You Smile When It Hurts, quelle que soit sa destinée dans votre panthéon personnel, prend aujourd’hui un statut à part. Nous sommes en 2025, dans l’histoire et toujours le parcours en art des Marseillais Martin Dupont. Après l’épreuve Kintsugi (2023, album "du retour" et collection de remakes), cette nouvelle collection studio est la première et pleine création originale signée Alain Seghir & co. depuis plusieurs dizaines d’années. Le collectif opère dans sa "configuration post-Brigitte Balian" : celle qui, au côté des membres historiques, Seghir et Beverley Jane Crew, implique depuis le comeback les anciens Rise And Fall Of A Decade Sandy Casado (voix, synthés) et Thierry Sintoni (programmation, guitares, arrangements additionnels) plus Olivier Leroy. Et ils ont annoncé la couleur dans une courte communication autour de l’arrivée du cru 2025 : "Nous ne sommes pas revenus pour nous répéter."

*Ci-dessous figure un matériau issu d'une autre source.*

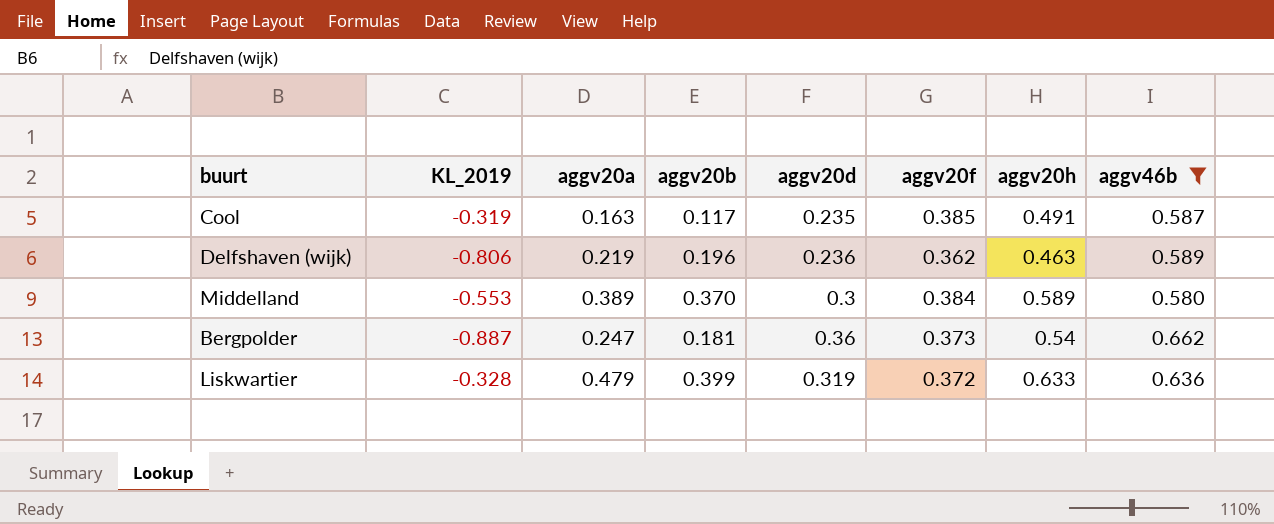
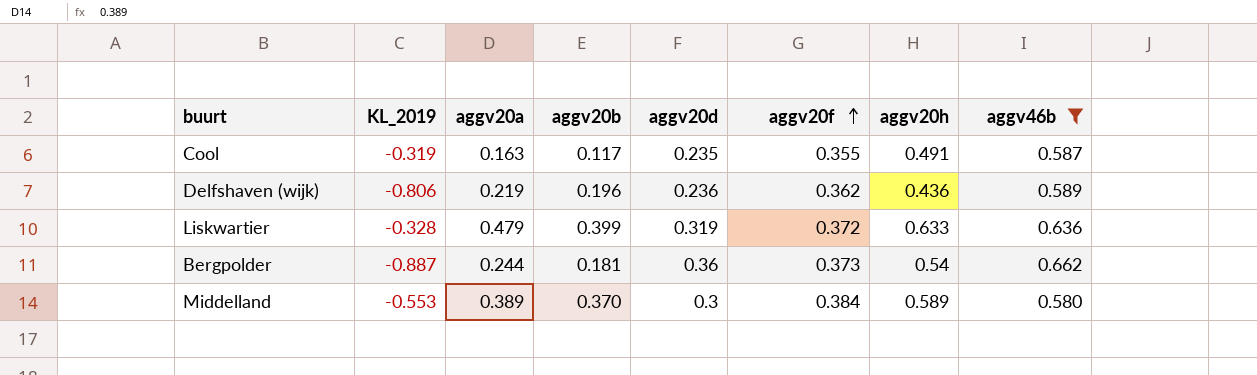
row order: none -> aggv20f ascending
Cool | aggv20f: 0.385 -> 0.355
Delfshaven (wijk) | aggv20h: 0.463 -> 0.436
Bergpolder | aggv20a: 0.247 -> 0.244

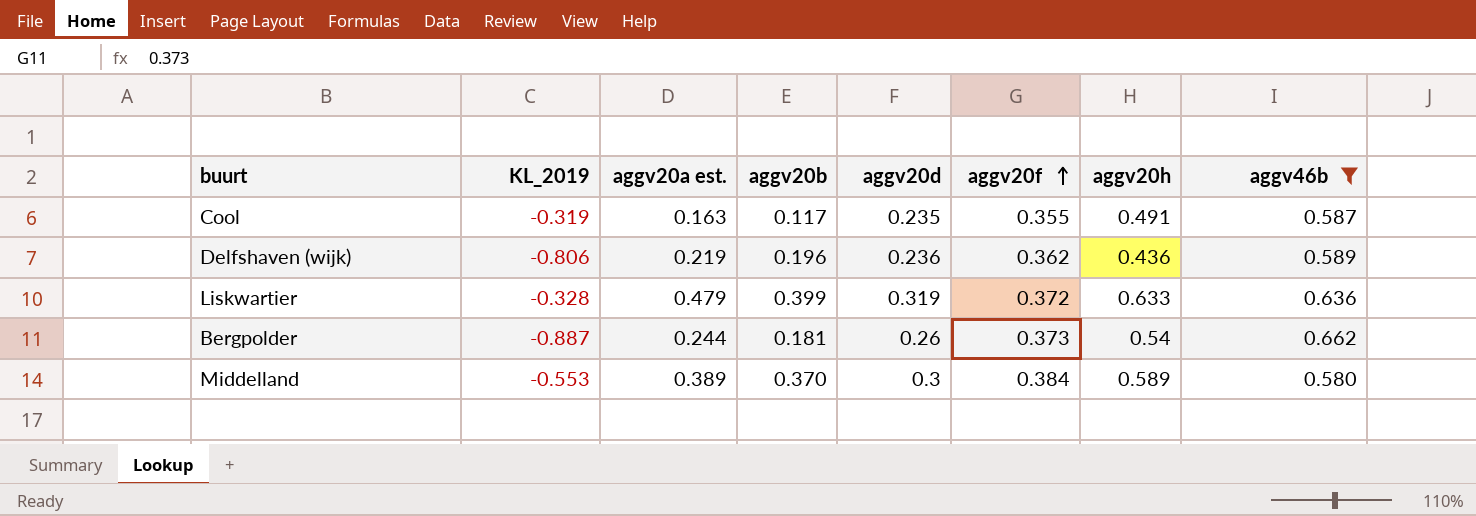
column name: aggv20a -> aggv20a est.
Bergpolder | aggv20d: 0.36 -> 0.26

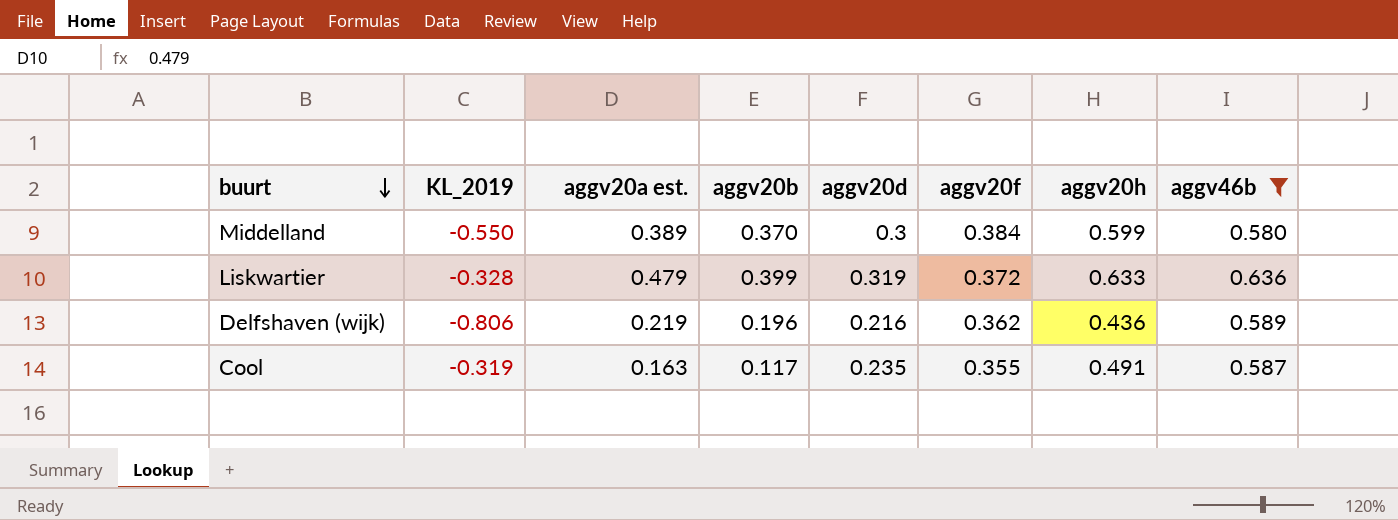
row order: aggv20f ascending -> buurt descending
row Bergpolder: -0.887 | 0.244 | 0.181 | 0.26 | 0.373 | 0.54 | 0.662 -> none
Middelland | KL_2019: -0.553 -> -0.550
Middelland | aggv20h: 0.589 -> 0.599
Delfshaven (wijk) | aggv20d: 0.236 -> 0.216

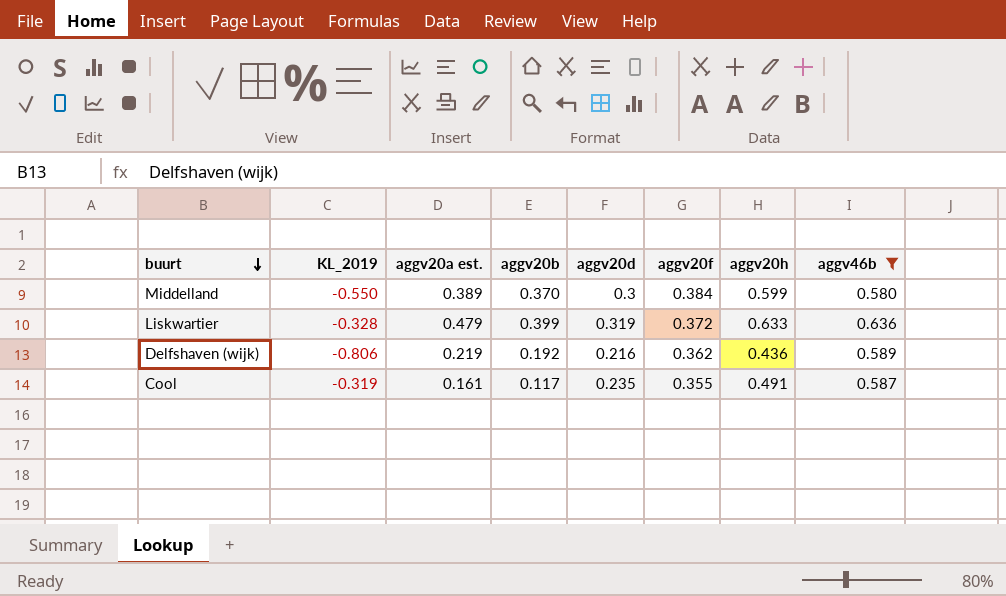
Delfshaven (wijk) | aggv20b: 0.196 -> 0.192
Cool | aggv20a est.: 0.163 -> 0.161

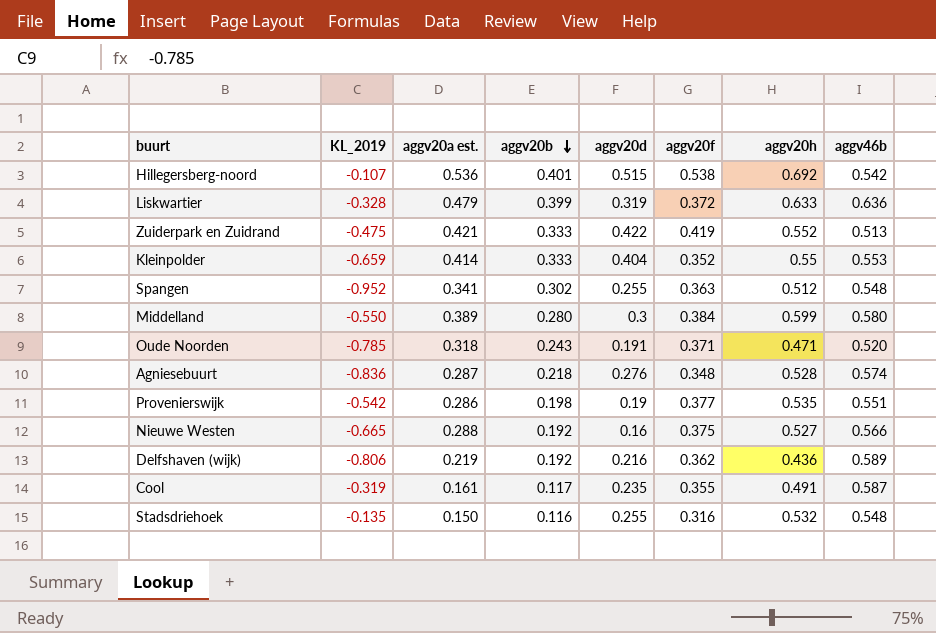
filter: aggv46b >= 0.580 -> none
row order: buurt descending -> aggv20b descending
Middelland | aggv20b: 0.370 -> 0.280

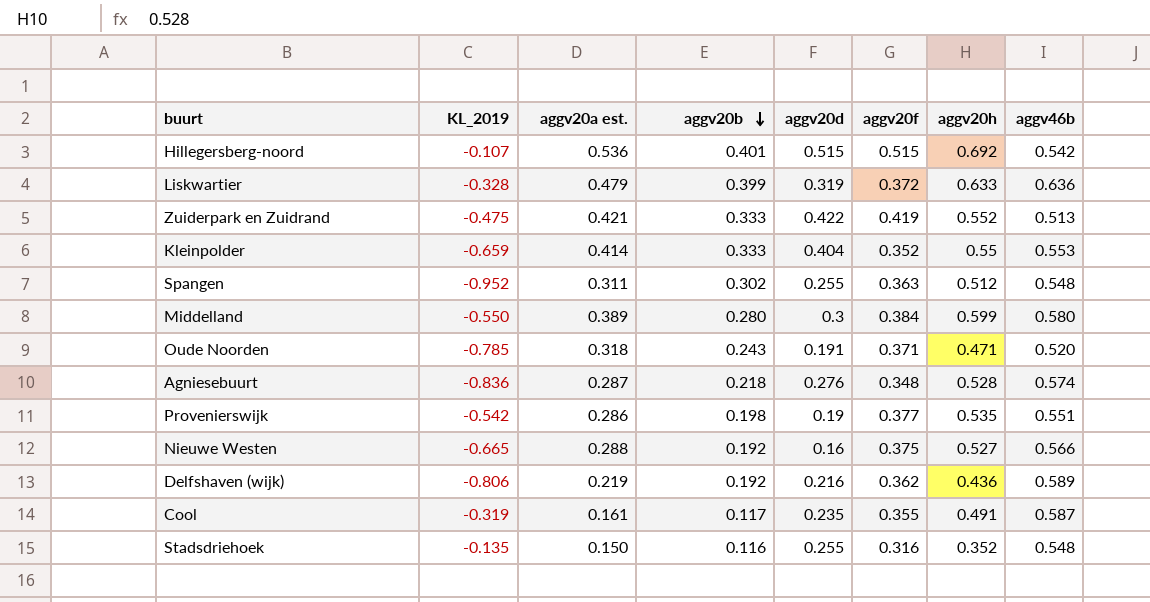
Hillegersberg-noord | aggv20f: 0.538 -> 0.515
Spangen | aggv20a est.: 0.341 -> 0.311
Stadsdriehoek | aggv20h: 0.532 -> 0.352

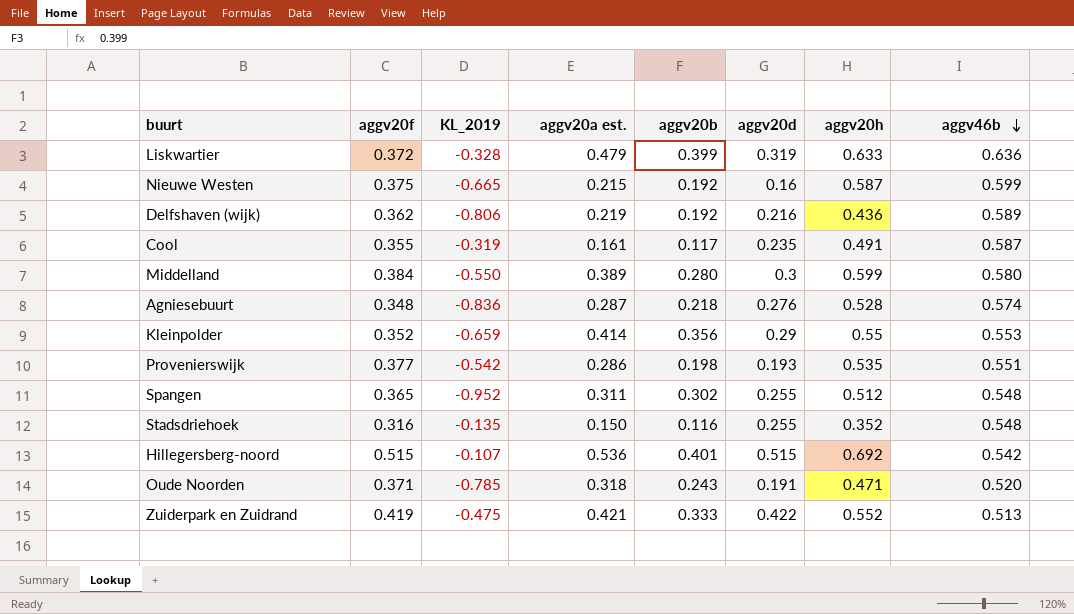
row order: aggv20b descending -> aggv46b descending
column aggv20f | position: 6 -> 2
Nieuwe Westen | aggv20a est.: 0.288 -> 0.215
Nieuwe Westen | aggv20h: 0.527 -> 0.587
Nieuwe Westen | aggv46b: 0.566 -> 0.599
Kleinpolder | aggv20b: 0.333 -> 0.356
Kleinpolder | aggv20d: 0.404 -> 0.29
Provenierswijk | aggv20d: 0.19 -> 0.193
Spangen | aggv20f: 0.363 -> 0.365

Martin Dupont l’a-t-il jamais fait ? Certaines constantes demeurent – et heureusement : un sens de l’hypnose, des sons de synthé à l’ancienne (le réfrigérant "Dreamin’ "), la voix d’Alain Seghir : éléments de la marque, autour desquels mutent les reliefs. Mais pour son retour, le Martin Dupont 2025 mise moins sur l’étrangeté expérimentale qui a fait sa réputation dans les années 1980 que sur l’évidence des mélodies et un sens poussé du détail. La vibration de Kintsugi, joueuse, réinventive, annonçait quelque chose. Les orchestrations de cordes (formation orchestrale dirigée en studio par Ferdinand Chupin) parfument les chansons d’élégances et participent de l’élan général. 

Vous ne devez rien au hasard, vous ne faites pas déplacer du monde pour le plaisir ; il y a une préparation, une écriture, une ambition pour cette musique. Prenez cette tentation opératique, que le son du groupe digère et fait resplendir ("Time"). La virevolte des cordes épice le son dès l’inaugural titre éponyme et forme ébullition ("Tired to follow"). C’est assez… jubilatoire. You Smile When It Hurts : une inspiration, une exigence, et le sentiment qui se forme à l’écoute que ce groupe a trouvé une dynamique en propre. Les mélodies sont cohésives, directes pour ne pas dire efficaces. Il y a un chaud/froid dansant ("Reality", oubliez-vous), un déhanché robotique ("Arabian Night") et l’intention de toucher au cœur est manifeste. Pour nombre d’entre elles, les chansons sont taillées pour la scène.
You Smile When It Hurts, assurément un disque de précautions. Parce qu’il n’y pas que l’orchestre. Il y a la présence d’éléments extérieurs, ces personnes que l’on appelle en général par souci de parfaire : Pierre Corneau (Kas Product Reload) imprime de superbes basses sur trois morceaux : "Dark Tunnel" (un élan, le flow des cordes, vous allez danser – grand titre), "Walking alone" (groove ensorcelant) et "Happy Birthday". Il y a l’Américain Blaine L. Reininger (de Tuxedomoon, sur "Arabian Night"), il y a Lewis Evans (The Lanskies, au chant sur "Happy Birthday").
Les rythmes invitent le corps mais un vague à l’âme se tapit. You Smile When It Hurts porte en lui un clair obscur. C’est une musique qui a de la chair, aux atours séduisants et directs. En 2025, Martin Dupont a du jus. Vous, vous les trouverez peut-être changés – qui ne change pas ? – ce n'est plus tout à fait la même bête, mais... la vie est là. Et vous, vous allez danser. C’est sûr.